Cela dit, au Canada, aucune personne Noire n’a exercé de mandat pour la pleine période de cinq ans.

Si le plafond de verre est toujours bien présent pour les femmes dans les universités canadiennes, elles qui occupent moins de 30 % des postes de rectorat, principalement dans de petits établissements, les femmes Noires quant à elles se heurtent à ce que l’on appelle le plafond de béton.

En effet, ces femmes font face à ce que l’on appelle la « misogynoire », une discrimination fondée à la fois sur le racisme et le sexisme. Introduit par Moya Bailey, ce terme fait référence aux expériences multiples et concomitantes de stéréotypes et de discrimination rythmant la vie des femmes Noires, comme le cliché de la « femme Noire en colère ».

Dans une étude canadienne récemment publiée par KPMG, sur 1 000 personnes s’identifiant comme Noires, 81 % ont affirmé avoir subi une forme de racisme ou de microagression au travail au cours de la dernière année seulement. Cette étude a également mis en évidence la coexistence du racisme et du sexisme au travail : le nombre de Canadiennes Noires victimes de racisme ou de discrimination a augmenté de 10 % en un an (comparativement à 7 % pour les hommes Noirs).

Le racisme au travail est si fréquent qu’une forme d’anticipation s’est installée chez les membres des communautés marginalisées sur le plan racial et ethnique. Toujours sur leurs gardes, ces personnes en viennent à porter un véritable « fardeau émotionnel ».

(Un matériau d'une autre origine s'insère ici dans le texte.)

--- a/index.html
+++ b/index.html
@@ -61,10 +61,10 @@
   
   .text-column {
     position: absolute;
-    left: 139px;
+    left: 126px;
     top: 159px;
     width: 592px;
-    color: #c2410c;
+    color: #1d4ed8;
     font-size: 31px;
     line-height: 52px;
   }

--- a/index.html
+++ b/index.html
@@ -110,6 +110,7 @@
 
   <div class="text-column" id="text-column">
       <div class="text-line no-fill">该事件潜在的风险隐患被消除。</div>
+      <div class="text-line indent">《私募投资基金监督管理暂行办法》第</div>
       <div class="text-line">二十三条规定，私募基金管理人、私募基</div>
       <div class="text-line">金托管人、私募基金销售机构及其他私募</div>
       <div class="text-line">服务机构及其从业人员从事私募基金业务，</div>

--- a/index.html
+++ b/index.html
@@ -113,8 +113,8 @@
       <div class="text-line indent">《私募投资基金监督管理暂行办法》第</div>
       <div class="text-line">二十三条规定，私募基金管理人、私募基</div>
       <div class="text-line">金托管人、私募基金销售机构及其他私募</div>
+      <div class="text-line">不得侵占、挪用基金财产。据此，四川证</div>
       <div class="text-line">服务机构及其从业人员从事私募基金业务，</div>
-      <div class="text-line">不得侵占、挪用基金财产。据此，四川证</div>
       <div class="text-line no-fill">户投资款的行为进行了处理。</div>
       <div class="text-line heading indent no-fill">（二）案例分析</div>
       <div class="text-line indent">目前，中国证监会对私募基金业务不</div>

Pour faire progresser l’équité, la diversité et l’inclusion, les hautes directions et conseils d’administration universitaires doivent effectuer un travail conscient et stratégique, et prendre en compte la nécessité de favoriser l’avancement des personnes Noires par le cadre organisationnel ainsi que les stratégies et processus de recrutement, de maintien en poste et de planification de la relève. En temps de crise, les nouvelles et nouveaux décisionnaires doivent pouvoir compter sur le soutien proactif de leur organisation. En outre, les organisations se doivent de diversifier leurs équipes de décisionnaires en offrant de l’avancement aux membres des groupes marginalisés, en éliminant tout préjugé du recrutement, en faisant du leadership inclusif une partie intégrante des valeurs et des pratiques organisationnelles, et en favorisant une culture d’inclusion où tout le monde peut s’épanouir.

Tout part des hauts échelons : le ton et les manières de faire ont leur importance, à commencer par l’inclusion en matière de gouvernance et de direction. Il a été démontré que les perceptions positives entourant les initiatives antiracistes des décisionnaires, ainsi que les politiques organisationnelles, sont directement corrélées à une diminution des cas de discrimination et de harcèlement racial et ethnique.

Quel meilleur moment que cet automne pour redessiner votre stratégie d’équité, de diversité et d’inclusion avec votre conseil d’administration et votre équipe de direction? Les bonnes intentions ne suffiront pas à assurer une représentativité digne du milieu universitaire canadien. L’inclusion des personnes Noires dans les sphères décisionnelles n’a rien d’une tendance passagère. Où en est votre université?

Malinda Smith est la première vice-rectrice à l’équité, à la diversité et à l’inclusion de l’Université de Calgary. Elle y assume également le rôle de vice-rectrice adjointe à la recherche et de professeure de sciences politiques. Julie Cafley est la directrice générale de Catalyst Canada, un organisme mondial à but non lucratif qui fait avancer l’équité entre les genres en favorisant l’inclusion en milieu de travail.